TASK: In the records below, find the line containing "- C2. Render", then reproduce that line and every one after it to the end, exactly and alone.

STORED DATA:

Start of Block

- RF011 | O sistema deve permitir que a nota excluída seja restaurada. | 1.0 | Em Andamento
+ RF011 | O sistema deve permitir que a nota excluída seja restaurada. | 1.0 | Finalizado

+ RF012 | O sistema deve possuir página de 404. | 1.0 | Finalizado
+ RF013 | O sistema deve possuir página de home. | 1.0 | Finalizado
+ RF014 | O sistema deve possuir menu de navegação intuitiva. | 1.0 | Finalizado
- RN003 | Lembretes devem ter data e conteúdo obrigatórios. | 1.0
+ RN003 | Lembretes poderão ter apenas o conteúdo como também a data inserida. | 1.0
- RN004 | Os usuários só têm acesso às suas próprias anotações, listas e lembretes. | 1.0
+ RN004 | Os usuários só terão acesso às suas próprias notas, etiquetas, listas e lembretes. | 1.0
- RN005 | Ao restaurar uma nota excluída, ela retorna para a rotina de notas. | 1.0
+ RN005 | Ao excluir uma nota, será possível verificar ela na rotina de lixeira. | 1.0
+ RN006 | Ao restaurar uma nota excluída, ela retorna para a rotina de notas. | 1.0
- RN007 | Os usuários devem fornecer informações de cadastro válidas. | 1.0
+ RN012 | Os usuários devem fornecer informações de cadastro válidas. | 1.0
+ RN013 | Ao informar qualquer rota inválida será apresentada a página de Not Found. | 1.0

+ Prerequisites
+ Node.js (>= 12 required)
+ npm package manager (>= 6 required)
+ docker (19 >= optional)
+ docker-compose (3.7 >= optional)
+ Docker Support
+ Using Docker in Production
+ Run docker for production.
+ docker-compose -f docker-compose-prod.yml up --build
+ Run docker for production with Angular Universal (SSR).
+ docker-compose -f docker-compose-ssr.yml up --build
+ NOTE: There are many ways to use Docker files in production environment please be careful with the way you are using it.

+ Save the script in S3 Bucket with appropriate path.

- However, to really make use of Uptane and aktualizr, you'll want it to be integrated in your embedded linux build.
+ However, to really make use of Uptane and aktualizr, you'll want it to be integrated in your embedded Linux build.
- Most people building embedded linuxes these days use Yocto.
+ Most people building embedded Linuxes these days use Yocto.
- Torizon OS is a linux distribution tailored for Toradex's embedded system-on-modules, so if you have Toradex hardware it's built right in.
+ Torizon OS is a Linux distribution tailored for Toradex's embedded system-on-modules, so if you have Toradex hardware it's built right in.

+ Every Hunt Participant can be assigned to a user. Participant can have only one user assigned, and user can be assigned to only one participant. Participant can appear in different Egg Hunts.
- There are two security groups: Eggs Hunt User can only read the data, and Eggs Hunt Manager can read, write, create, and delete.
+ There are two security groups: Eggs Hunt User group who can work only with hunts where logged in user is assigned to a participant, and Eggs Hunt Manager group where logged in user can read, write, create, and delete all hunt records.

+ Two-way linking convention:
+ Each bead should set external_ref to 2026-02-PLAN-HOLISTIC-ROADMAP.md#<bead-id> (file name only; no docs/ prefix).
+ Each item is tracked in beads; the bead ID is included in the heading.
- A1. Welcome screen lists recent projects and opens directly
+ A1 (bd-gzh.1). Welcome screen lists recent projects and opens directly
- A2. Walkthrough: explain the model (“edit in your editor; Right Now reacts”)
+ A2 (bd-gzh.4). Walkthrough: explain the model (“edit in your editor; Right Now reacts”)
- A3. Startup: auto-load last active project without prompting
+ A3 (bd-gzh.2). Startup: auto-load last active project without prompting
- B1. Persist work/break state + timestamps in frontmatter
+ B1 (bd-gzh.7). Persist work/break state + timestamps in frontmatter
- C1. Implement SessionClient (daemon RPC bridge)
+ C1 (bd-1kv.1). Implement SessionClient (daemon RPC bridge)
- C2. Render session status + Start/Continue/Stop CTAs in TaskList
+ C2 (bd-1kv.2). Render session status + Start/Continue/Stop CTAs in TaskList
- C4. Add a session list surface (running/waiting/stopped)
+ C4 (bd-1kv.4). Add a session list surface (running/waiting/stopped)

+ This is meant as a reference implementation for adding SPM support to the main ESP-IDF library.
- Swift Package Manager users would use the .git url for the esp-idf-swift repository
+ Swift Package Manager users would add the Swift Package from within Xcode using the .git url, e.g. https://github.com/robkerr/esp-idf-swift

End of Block

WRITTEN RESPONSE:
- C2. Render session status + Start/Continue/Stop CTAs in TaskList
+ C2 (bd-1kv.2). Render session status + Start/Continue/Stop CTAs in TaskList
- C4. Add a session list surface (running/waiting/stopped)
+ C4 (bd-1kv.4). Add a session list surface (running/waiting/stopped)

+ This is meant as a reference implementation for adding SPM support to the main ESP-IDF library.
- Swift Package Manager users would use the .git url for the esp-idf-swift repository
+ Swift Package Manager users would add the Swift Package from within Xcode using the .git url, e.g. https://github.com/robkerr/esp-idf-swift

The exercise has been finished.